Forward Self Models

Forward Self-Models Learn an Empirical Approximation of Neural Network Computation | Jasper Gilley

← All Posts

Forward Self-Models Learn an Empirical Approximation of Neural Network Computation

Jasper Gilley

We introduce forward self-models : small networks trained to predict a neural network's later-layer activations from its earlier-layer activations, learning an empirical approximation of the computational function that the intervening layers implement. We demonstrate this by training forward self-models with sizes of 1-3% of main model parameters on main models ranging from 30M to 1B parameters, achieving up to 97% cosine similarity with the target activations and up to 94% recovery of the KL divergence of a layer's contribution to the output distribution. Forward self-model prediction errors are interpretably structured and track the computational complexity gap between the main model and forward model. We argue that forward self-models provide a primitive for both mechanistic interpretability and future model architectures that require an explicit model of their own computational dynamics. Code is available at https://github.com/jagilley/forward-self-models.

1. Introduction

A transformer's layers transform representations sequentially through the residual stream. Each layer applies attention and feedforward computation, producing output activations that become the next layer's input. The computational function each layer implements is central to understanding how the model works, but it is difficult to characterize directly. Existing approaches study this function indirectly: probing identifies what information is linearly accessible at each layer, and ablation measures each layer's causal contribution to the output. These approaches characterize what information exists and where it matters, but say less about the transformation itself.

We introduce a technique that directly approximates layers' computational function. A forward self-model is a small auxiliary network trained to predict a main model's later-layer activations from its earlier-layer activations. It learns through observation alone how the intervening layers transform their inputs. Because the forward model is deliberately small (1-3% of the main model's parameters), its approximation is imperfect, and what it captures is specifically the compressible component of the layer's computation. What it misses, the prediction residual, reveals the 'computational novelty' reflecting which aspects of the computation are genuinely hard to compress.

We train forward self-models on language modeling tasks at various model sizes. On our own 30M parameter GPT, a forward model predicting a single transformer layer achieves 0.97 cosine similarity with the target layer's activations. Attention pattern similarity is near-perfect (>0.98 cosine for 3 of 4 heads) while weight similarity is zero due to the gauge symmetry of the attention mechanism under rotations of the projection matrices. Its prediction errors track computational complexity (distributed attention, long-range context matching) rather than prediction difficulty. In causal substitution, replacing the layer with the forward model's prediction recovers 94% of the layer's KL contribution, with uniform degradation across several behavioral categories.
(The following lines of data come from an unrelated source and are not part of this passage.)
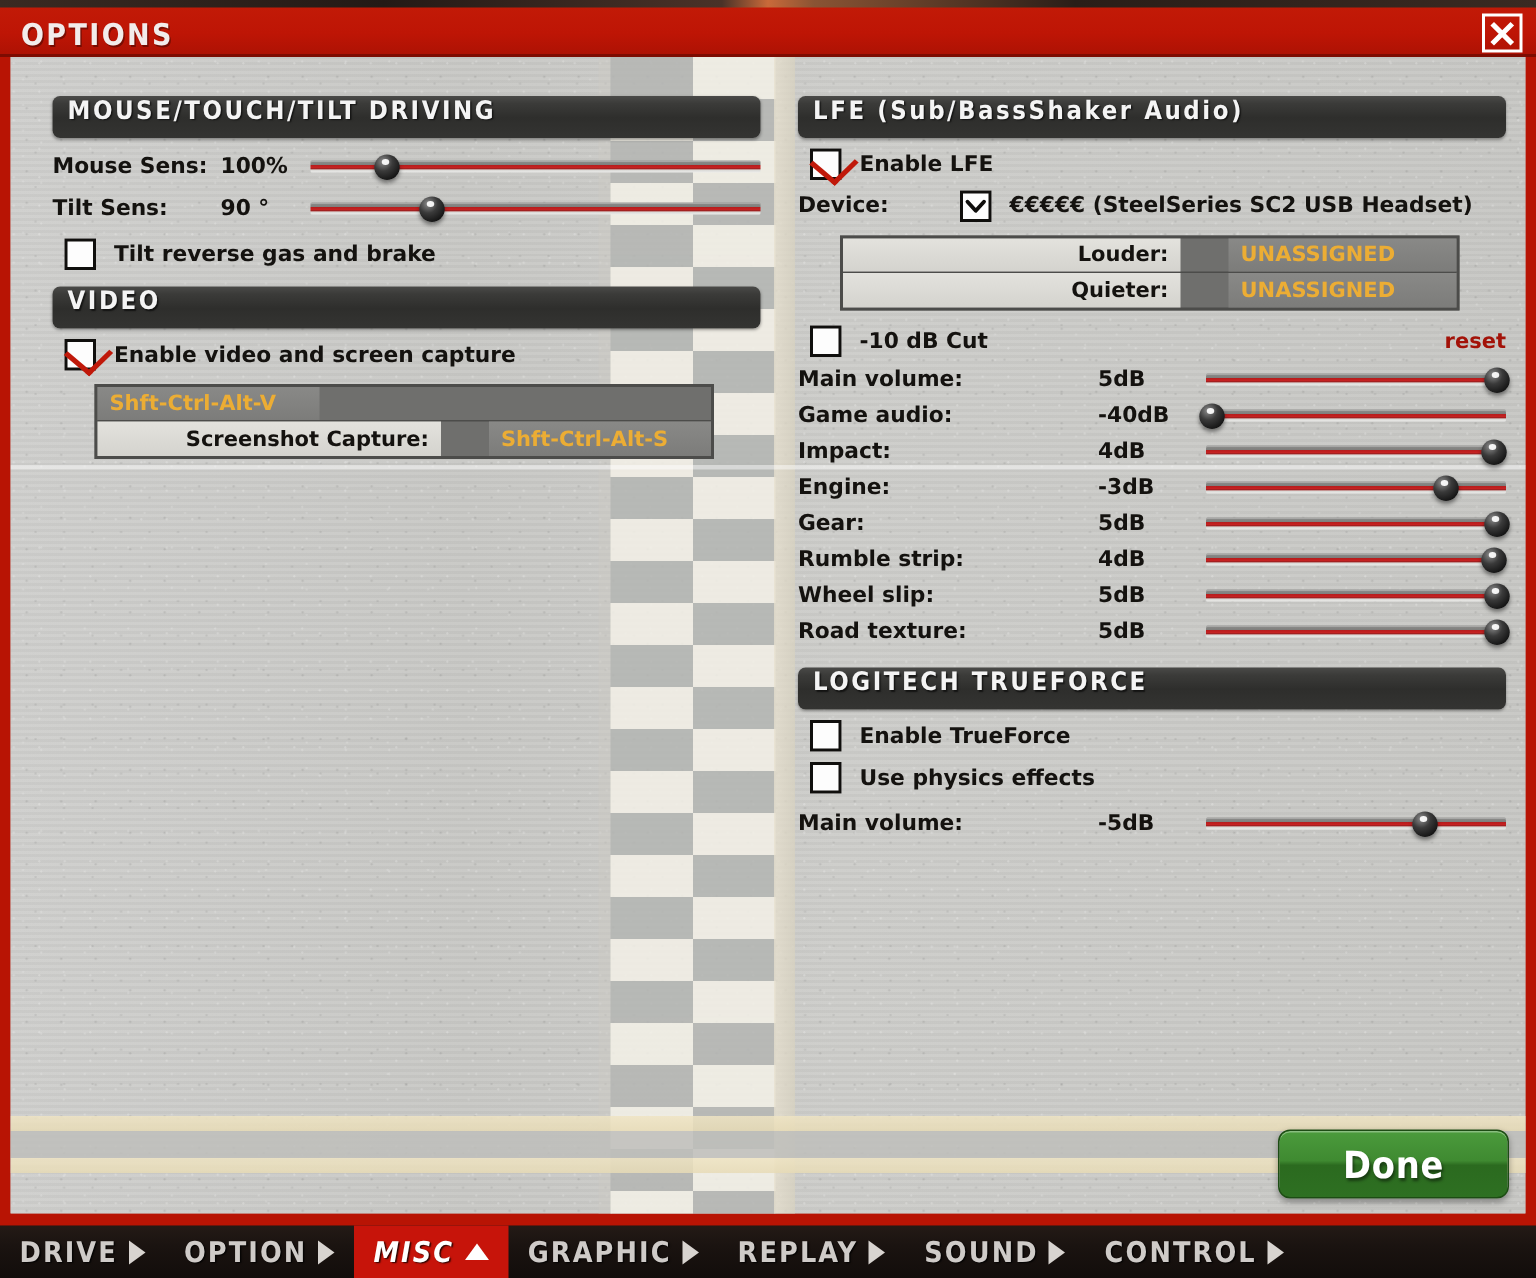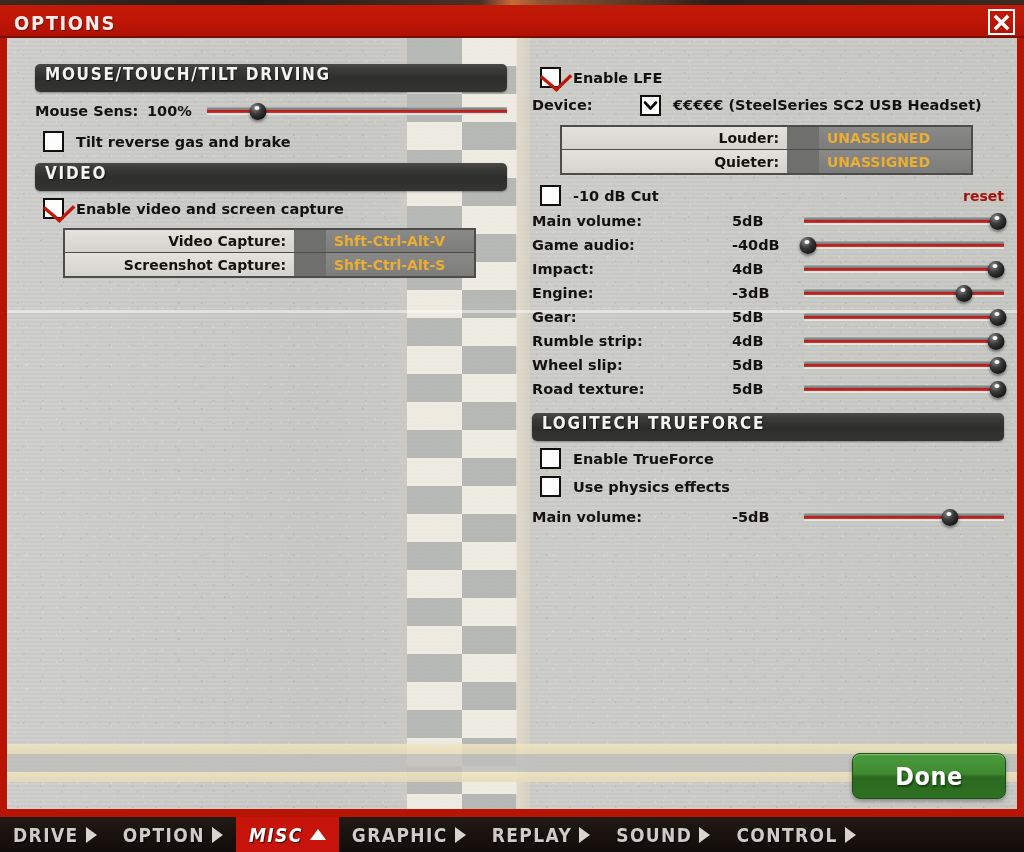--- a/index.html
+++ b/index.html
@@ -279,49 +279,59 @@
 
         <div class="row" style="margin-top:2px;">
           <div class="lbl" style="width:112px;">Mouse Sens:</div>
           <div class="val" style="width:52px;">100%</div>
           <div class="slider" style="margin-left:8px;">
             <div class="groove"></div>
             <div class="knob" style="left: 17%;"></div>
           </div>
         </div>
 
+        <div class="row" style="margin-top:4px;">
+          <div class="lbl" style="width:112px;">Tilt Sens:</div>
+          <div class="val" style="width:52px;">90 °</div>
+          <div class="slider" style="margin-left:8px;">
+            <div class="groove"></div>
+            <div class="knob" style="left: 27%;"></div>
+          </div>
+        </div>
 
         <div class="cb-wrap" style="margin:8px 0 0 8px;">
           <div class="cbox"></div>
           <div class="cb-label">Tilt reverse gas and brake</div>
         </div>
 
         <div class="section-bar" style="margin-top:11px;">
           <span>VIDEO</span>
         </div>
 
         <div class="cb-wrap" style="margin:6px 0 0 8px;">
           <div class="cbox checked"></div>
           <div class="cb-label">Enable video and screen capture</div>
         </div>
 
         <div class="kb-table" style="margin-left:28px; width:413px; margin-top:9px;">
           <div class="kb-row">
-            <div class="kb-name">Video Capture:</div>
             <div class="kb-val">Shft-Ctrl-Alt-V</div>
           </div>
           <div class="kb-row">
             <div class="kb-name">Screenshot Capture:</div>
             <div class="kb-val">Shft-Ctrl-Alt-S</div>
           </div>
         </div>
       </div>
 
       <div class="col-right">
 
+        <div class="section-bar">
+          <span>LFE (Sub/BassShaker Audio)</span>
+        </div>
 
         <div class="cb-wrap" style="margin:3px 0 0 8px;align-items:center;">
           <div class="cbox checked"></div>
           <div class="cb-label">Enable LFE</div>
         </div>
 
         <div class="row" style="margin-top:5px;">
           <div class="lbl" style="width:108px;">Device:</div>
           <div class="dbox">
             <svg width="15" height="11" viewBox="0 0 15 11" aria-hidden="true">

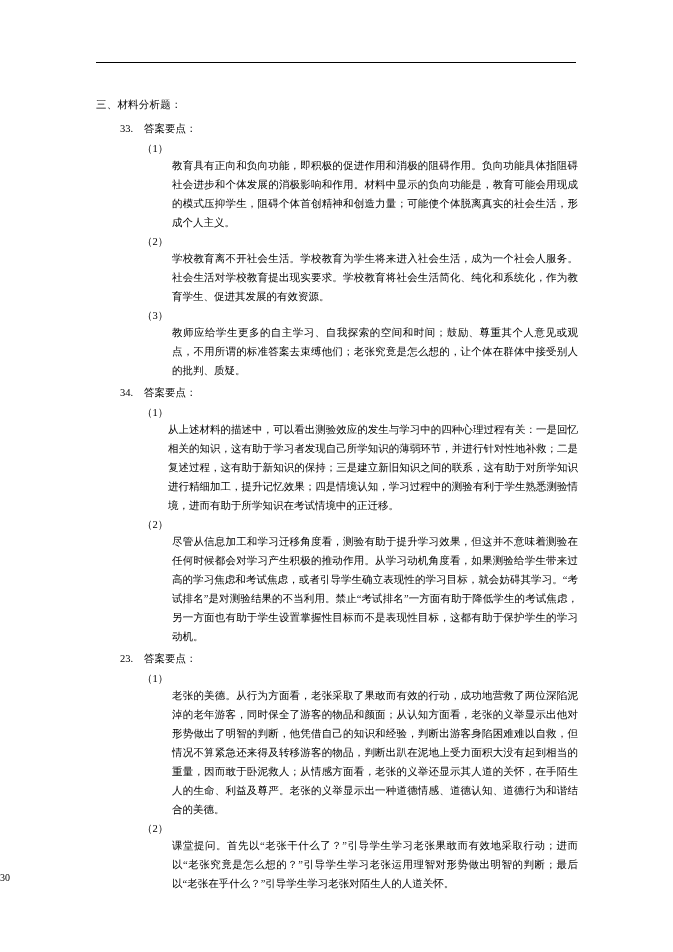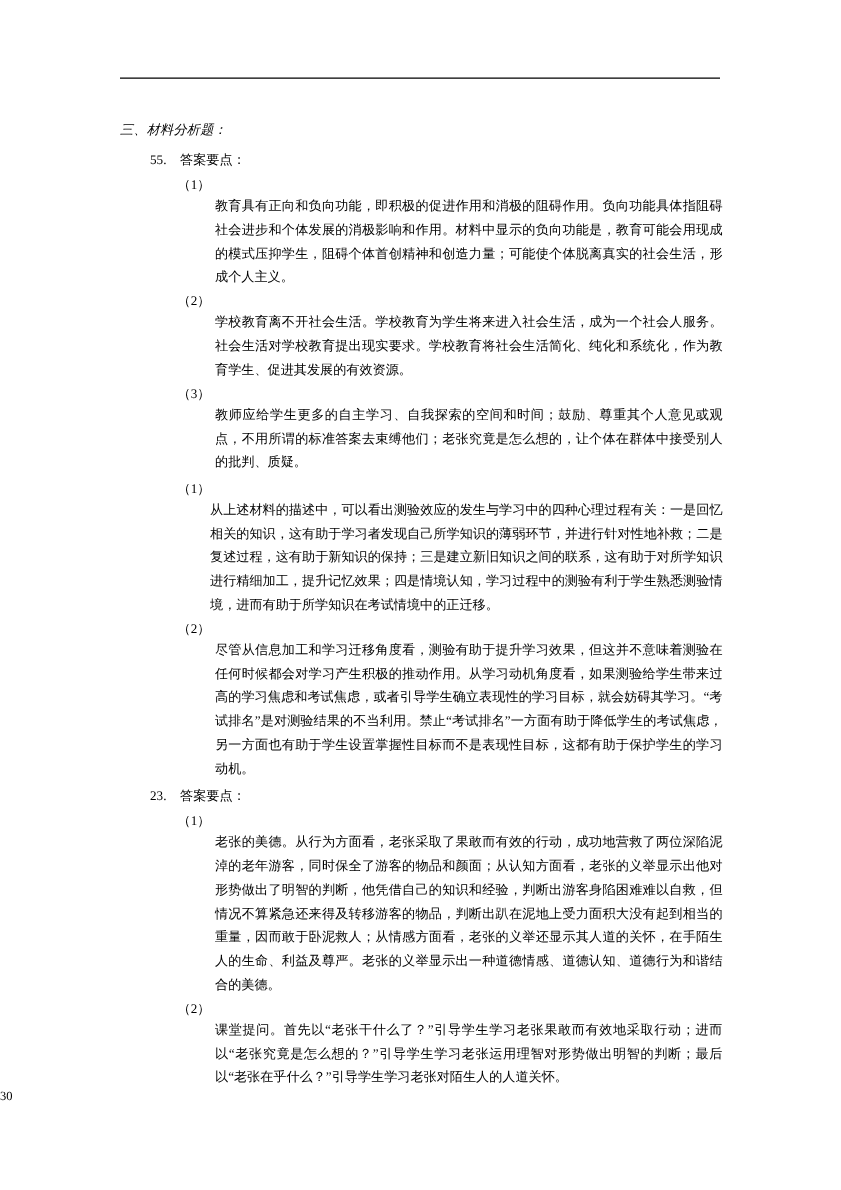--- a/index.html
+++ b/index.html
@@ -35,21 +35,20 @@
     position: absolute;
     left: 96px;
     top: 96px;
     width: 482px;
   }
   .section-title {
     font-size: 10.5px;
     line-height: 18px;
     margin-bottom: 5px;
     letter-spacing: 0.2px;
-    font-style: italic;
   }
   .qblock {
     margin-bottom: 2px;
   }
   .qhead {
     font-size: 10.5px;
     line-height: 19px;
     margin-left: 24px;
     margin-top: 3px;
     margin-bottom: 1px;
@@ -97,37 +96,40 @@
 <div class="page">
 
   <div class="top-rule"></div>
 
   <div class="content">
 
     <div class="section-title">三、材料分析题：</div>
 
     <div class="qblock">
       <div class="qhead">
-        <span class="qnum">55.</span><span class="qhead-label">答案要点：</span>
+        <span class="qnum">33.</span><span class="qhead-label">答案要点：</span>
       </div>
       <div class="item">
         <span class="marker">（1）</span>
         <span class="text">教育具有正向和负向功能，即积极的促进作用和消极的阻碍作用。负向功能具体指阻碍社会进步和个体发展的消极影响和作用。材料中显示的负向功能是，教育可能会用现成的模式压抑学生，阻碍个体首创精神和创造力量；可能使个体脱离真实的社会生活，形成个人主义。</span>
       </div>
       <div class="item">
         <span class="marker">（2）</span>
         <span class="text">学校教育离不开社会生活。学校教育为学生将来进入社会生活，成为一个社会人服务。社会生活对学校教育提出现实要求。学校教育将社会生活简化、纯化和系统化，作为教育学生、促进其发展的有效资源。</span>
       </div>
       <div class="item">
         <span class="marker">（3）</span>
         <span class="text">教师应给学生更多的自主学习、自我探索的空间和时间；鼓励、尊重其个人意见或观点，不用所谓的标准答案去束缚他们；老张究竟是怎么想的，让个体在群体中接受别人的批判、质疑。</span>
       </div>
     </div>
 
     <div class="qblock">
+      <div class="qhead">
+        <span class="qnum">34.</span><span class="qhead-label">答案要点：</span>
+      </div>
       <div class="item">
         <span class="marker narrow">（1）</span>
         <span class="text">从上述材料的描述中，可以看出测验效应的发生与学习中的四种心理过程有关：一是回忆相关的知识，这有助于学习者发现自己所学知识的薄弱环节，并进行针对性地补救；二是复述过程，这有助于新知识的保持；三是建立新旧知识之间的联系，这有助于对所学知识进行精细加工，提升记忆效果；四是情境认知，学习过程中的测验有利于学生熟悉测验情境，进而有助于所学知识在考试情境中的正迁移。</span>
       </div>
       <div class="item">
         <span class="marker">（2）</span>
         <span class="text">尽管从信息加工和学习迁移角度看，测验有助于提升学习效果，但这并不意味着测验在任何时候都会对学习产生积极的推动作用。从学习动机角度看，如果测验给学生带来过高的学习焦虑和考试焦虑，或者引导学生确立表现性的学习目标，就会妨碍其学习。“考试排名”是对测验结果的不当利用。禁止“考试排名”一方面有助于降低学生的考试焦虑，另一方面也有助于学生设置掌握性目标而不是表现性目标，这都有助于保护学生的学习动机。</span>
       </div>
     </div>
 

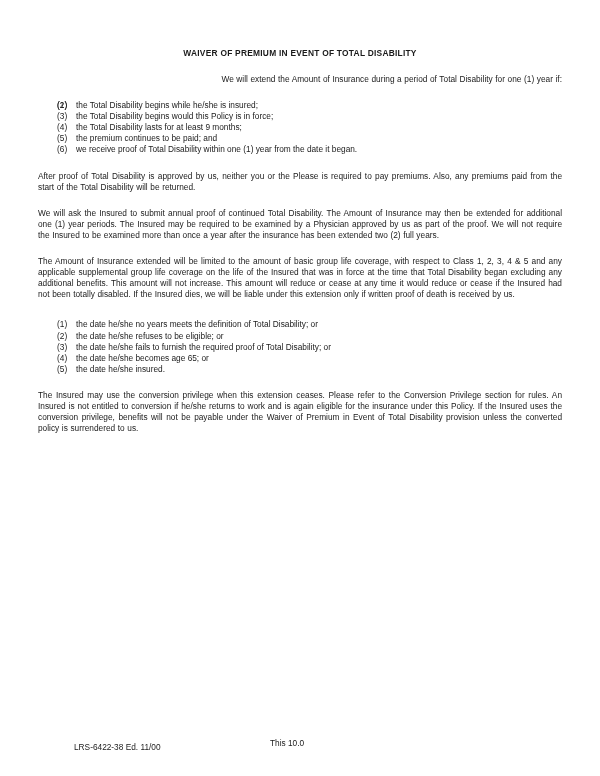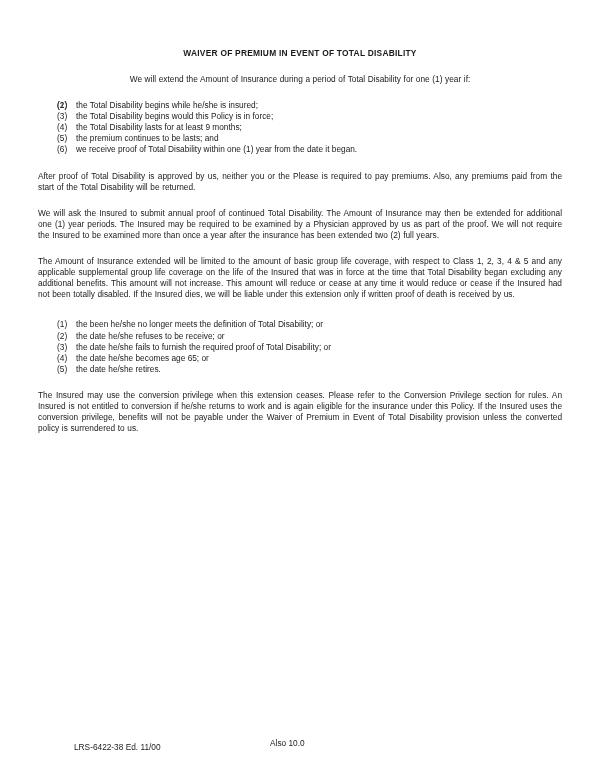--- a/index.html
+++ b/index.html
@@ -36,21 +36,21 @@
   }
   .para {
     font-size: 8.3px;
     line-height: 11.1px;
     text-align: justify;
     text-justify: inter-word;
     margin: 0 0 11px 0;
     word-spacing: 0.3px;
   }
   .para.lead {
-    text-align: center;
+    text-align: right;
   }
   .para:last-child {
     margin-bottom: 8px;
   }
   .num-list {
     list-style: none;
     margin: 0 0 11px 0;
     padding: 0;
   }
   .num-item {
@@ -112,21 +112,21 @@
       <li class="num-item">
         <span class="marker">(3)</span>
         <span>the Total Disability begins would this Policy is in force;</span>
       </li>
       <li class="num-item">
         <span class="marker">(4)</span>
         <span>the Total Disability lasts for at least 9 months;</span>
       </li>
       <li class="num-item">
         <span class="marker">(5)</span>
-        <span>the premium continues to be lasts; and</span>
+        <span>the premium continues to be paid; and</span>
       </li>
       <li class="num-item">
         <span class="marker">(6)</span>
         <span>we receive proof of Total Disability within one (1) year from the date it began.</span>
       </li>
     </ul>
 
     <div class="spacer-sm"></div>
 
     <p class="para">After proof of Total Disability is approved by us, neither you or the Please is required to pay premiums.  Also, any premiums paid from the start of the Total Disability will be returned.</p>
@@ -140,43 +140,43 @@
     <p class="para">The Amount of Insurance extended will be limited to the amount of basic group life coverage, with respect to Class 1, 2, 3, 4 &amp; 5 and any applicable supplemental group life coverage on the life of the Insured that was in force at the time that Total Disability began excluding any additional benefits.  This amount will not increase.  This amount will reduce or cease at any time it would reduce or cease if the Insured had not been totally disabled.  If the Insured dies, we will be liable under this extension only if written proof of death is received by us.</p>
 
     <div class="spacer-sm"></div>
 
 
     <div class="spacer-sm"></div>
 
     <ul class="num-list">
       <li class="num-item">
         <span class="marker">(1)</span>
-        <span>the been he/she no longer meets the definition of Total Disability; or</span>
+        <span>the date he/she no years meets the definition of Total Disability; or</span>
       </li>
       <li class="num-item">
         <span class="marker">(2)</span>
-        <span>the date he/she refuses to be receive; or</span>
+        <span>the date he/she refuses to be eligible; or</span>
       </li>
       <li class="num-item">
         <span class="marker">(3)</span>
         <span>the date he/she fails to furnish the required proof of Total Disability; or</span>
       </li>
       <li class="num-item">
         <span class="marker">(4)</span>
         <span>the date he/she becomes age 65; or</span>
       </li>
       <li class="num-item">
         <span class="marker">(5)</span>
-        <span>the date he/she retires.</span>
+        <span>the date he/she insured.</span>
       </li>
     </ul>
 
     <div class="spacer-sm"></div>
 
     <p class="para">The Insured may use the conversion privilege when this extension ceases.  Please refer to the Conversion Privilege section for rules.  An Insured is not entitled to conversion if he/she returns to work and is again eligible for the insurance under this Policy.  If the Insured uses the conversion privilege, benefits will not be payable under the Waiver of Premium in Event of Total Disability provision unless the converted policy is surrendered to us.</p>
 
   </div>
 
   <div class="footer">
     <span class="footer-form">LRS-6422-38 Ed. 11/00</span>
-    <span class="footer-page">Also 10.0</span>
+    <span class="footer-page">This 10.0</span>
   </div>
 </div>
 
 </body></html>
At Llama 3.2 1B scale, a 26.2M-parameter forward model (2.1% of Llama) achieves 0.94 cosine similarity with a layer's computation. Per-head decomposition reveals that the prediction error concentrates in the MLP rather than the attention heads, recovering a meaningful decomposition of which computations in a 1.24B-parameter model are predictable from the preceding layer state and which are not.

Our main contributions are:

The forward self-model technique for learning empirical approximations of neural network layer computation.

Causal fidelity: forward models can substitute for the layers they predict with minimal behavioral degradation, recovering 74-94% of the replaced layers' KL contribution at both 29M and 1.24B parameter scale.

Interpretable residual structure: the prediction residual tracks computational complexity rather than prediction difficulty.

A meaningful decomposition of Llama 3.2 1B layer computation, recovered by a 2.1%-parameter forward model through MSE optimization on frozen activations alone, with the prediction error mapping onto the architectural boundary between attention and the MLP.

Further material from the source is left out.